Speculation on [lkl]

I’ll keep this short because I don’t really like speculation. But this is too good to let pass. And besides, I’ve taken a New Year’s Resolution to share more of the thinking and research I do on the Voynich, even if it’s a bit outlandish.

Okay, the word [lkl] is special. When I’ve sorted out words into syllables there are some which can’t be classified because they have nothing which passes for a syllable nucleus. Most are single characters, the rest are two character combinations (all the common ones either contain [ch, sh] or [l]).

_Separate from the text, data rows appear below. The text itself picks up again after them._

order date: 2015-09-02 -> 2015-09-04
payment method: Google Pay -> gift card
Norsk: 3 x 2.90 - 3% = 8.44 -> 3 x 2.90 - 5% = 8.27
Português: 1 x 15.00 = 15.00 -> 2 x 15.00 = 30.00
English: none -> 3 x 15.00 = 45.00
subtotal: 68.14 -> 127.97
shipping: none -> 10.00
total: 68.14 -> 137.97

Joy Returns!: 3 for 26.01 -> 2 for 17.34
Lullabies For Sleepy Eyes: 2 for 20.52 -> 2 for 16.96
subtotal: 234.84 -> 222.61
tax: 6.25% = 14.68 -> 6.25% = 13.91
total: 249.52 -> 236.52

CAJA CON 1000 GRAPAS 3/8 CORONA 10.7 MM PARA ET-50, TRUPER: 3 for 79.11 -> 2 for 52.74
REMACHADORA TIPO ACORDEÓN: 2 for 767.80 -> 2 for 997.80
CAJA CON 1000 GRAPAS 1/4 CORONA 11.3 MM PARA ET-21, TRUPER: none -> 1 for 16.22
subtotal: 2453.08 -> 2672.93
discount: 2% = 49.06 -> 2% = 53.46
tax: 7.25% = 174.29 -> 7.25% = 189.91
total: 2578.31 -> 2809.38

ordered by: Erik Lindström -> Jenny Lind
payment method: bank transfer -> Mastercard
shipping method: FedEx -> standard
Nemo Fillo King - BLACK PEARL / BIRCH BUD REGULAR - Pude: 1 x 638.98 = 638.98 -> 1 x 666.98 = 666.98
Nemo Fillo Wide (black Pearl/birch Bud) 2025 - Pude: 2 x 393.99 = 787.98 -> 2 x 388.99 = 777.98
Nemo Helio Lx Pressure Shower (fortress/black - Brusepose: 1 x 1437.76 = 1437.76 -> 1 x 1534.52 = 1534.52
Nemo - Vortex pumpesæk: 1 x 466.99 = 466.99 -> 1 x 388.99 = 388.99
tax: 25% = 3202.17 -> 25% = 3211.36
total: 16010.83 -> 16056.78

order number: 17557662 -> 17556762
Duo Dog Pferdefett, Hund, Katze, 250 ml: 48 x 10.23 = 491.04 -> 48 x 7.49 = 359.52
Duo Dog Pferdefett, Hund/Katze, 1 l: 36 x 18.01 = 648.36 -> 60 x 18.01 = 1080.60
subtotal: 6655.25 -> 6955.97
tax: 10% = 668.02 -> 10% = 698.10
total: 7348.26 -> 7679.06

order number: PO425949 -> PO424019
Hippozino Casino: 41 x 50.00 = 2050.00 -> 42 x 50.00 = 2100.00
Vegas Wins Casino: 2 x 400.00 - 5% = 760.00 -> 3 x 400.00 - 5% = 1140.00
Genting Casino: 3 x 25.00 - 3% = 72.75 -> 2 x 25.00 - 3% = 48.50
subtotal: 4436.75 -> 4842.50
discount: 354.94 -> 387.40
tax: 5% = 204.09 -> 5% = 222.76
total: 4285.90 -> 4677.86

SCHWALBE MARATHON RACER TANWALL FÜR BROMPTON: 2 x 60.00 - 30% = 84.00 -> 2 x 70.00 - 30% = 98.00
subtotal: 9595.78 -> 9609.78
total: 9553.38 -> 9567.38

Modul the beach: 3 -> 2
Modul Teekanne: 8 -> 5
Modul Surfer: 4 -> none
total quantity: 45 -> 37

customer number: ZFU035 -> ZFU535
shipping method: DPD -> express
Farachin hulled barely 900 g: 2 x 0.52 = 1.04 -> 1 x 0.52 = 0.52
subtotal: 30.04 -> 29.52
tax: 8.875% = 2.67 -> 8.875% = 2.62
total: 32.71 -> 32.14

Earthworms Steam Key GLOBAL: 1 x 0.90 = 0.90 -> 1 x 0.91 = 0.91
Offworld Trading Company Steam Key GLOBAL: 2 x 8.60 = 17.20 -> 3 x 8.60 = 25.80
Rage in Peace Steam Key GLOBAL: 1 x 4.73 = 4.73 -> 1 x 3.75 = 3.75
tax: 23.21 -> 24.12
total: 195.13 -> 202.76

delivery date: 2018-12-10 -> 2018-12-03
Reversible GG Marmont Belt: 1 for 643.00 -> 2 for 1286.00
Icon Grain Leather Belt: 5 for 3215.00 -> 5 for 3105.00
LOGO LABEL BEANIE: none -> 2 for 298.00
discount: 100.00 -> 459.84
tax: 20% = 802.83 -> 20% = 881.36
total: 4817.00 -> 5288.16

The exception is [lkl]. It is the longest word without vowels with five or more tokens. It occurs nine times, which marks it a perfectly valid word and not a possible error. It also doesn’t look—unlike many ‘unattached’ characters—as though we’ve misread a space. Only 15 tokens even include this sequence of characters, meaning that the word [lkl] accounts for the majority of them, and that it is not normal for the Voynich language.

So, what can it be? My speculation is that it’s a set word, or more likely an abbreviation. It is a string of three characters with a reading which is not wholly linguistic. The reader would be expected to know what the characters stood for rather than to read them. Thus there are no vowels, and our main clue is that it must begin and end with the same consonant.

If I can really go out on a limb and be wild with my guess, I wonder if [lkl] could be a way of rendering the Latin abbreviation SCS: sanctus. This would mean that the other six tokens containing [lkl] would be something like attempts to use the abbreviation with different cases or number.

A few incidences of [lkl] are followed by words which could be saint names. Most interesting is the one at the bottom of f107r. The following three words all contain one–leg gallows which are anomalous away from the first line of a paragraph. The complete phrase is: [lkl lfchal pchdy pal]. If [lkl] is SCS, then the second word also begins and ends with /s/!

I’ll leave the guessing game there. I’m almost certainly wrong, but it’s a curious thought.


9 thoughts on “Speculation on [lkl]

  1. A while back I speculated that l- in Q20 (and perhaps in B in general) was the same as ol- in A, so I suspect that at least part of what’s going on here might be to do with that.

    All the same, the lkl clusters in Q20 are interesting to look at, e.g. “lkl dl lklor” in f105v (though I suspect the “dl” in the middle may just be a miscopied “dy”), and the “lkl lol” in f113v might make some people laugh. Not many, but some. 🙂

    It’s also possible that some of the “lkl” might be miscopied “lky”.


    • I don’t think [l-] in Currier B could be the same as [ol-] in Currier A. Both are more common in B than A, and in B a common character following [l] is [k], which barely occurs in Currier A. I think that the use of [l] is a big difference between the two dialects, but for other reasons.

      Secondly, [ol-] is not a convincing prefix. Most words which begin [ol-] (and have more than a few tokens) also occur with the [o] removed. I would be wary of linking words beginning [ol-] with the word [ol].

      Also, I’m unsure why you think [dl] or [lkl] might be ‘miscopied’.


  2. Emma: for a start, I don’t believe in an all-or-nothing view of A vs B… and my point about l- was particularly about Q20 rather than about B in general.

    Another of my beliefs is that even though t and k are typically interchangeable (I strongly suspect that these are standing in for consonants in some hard-to-pin-down way), it is the mechanism that is going on behind each of them that is different. It seems that k is common in B simply because that k-mechanism got used more as a matter of choice: and so that’s a meta-linguistic decision that was independent of ol- vs l-.

    You may not find ol- a convincing ‘prefix’, but it appears throughout the ms, and often as a freestanding two-letter group. But perhaps that’s because you see ‘ol’ as necessarily a linguistic prefix, whereas I read it as a single two-glyph letter. Plus ca change, etc. 🙂

    dl looks so similar to dy (and lkl so similar to lky) that I would be hugely unsurprised if these were what the respectively were supposed to have been.


      • Actually, I have no specific word in mind. I think the best candidates could be something like *lk*l* (i.e. words containing a second EVA:l). The most frequent word matching this pattern seems to be olkal (11 occurrences).

        Anyway, if lkl is indeed an abbreviation, an interesting implication is that it is apparently formed by just dropping vowels. This is different from typical Latin abbreviations, that made use of special symbols to replace consonants or syllables.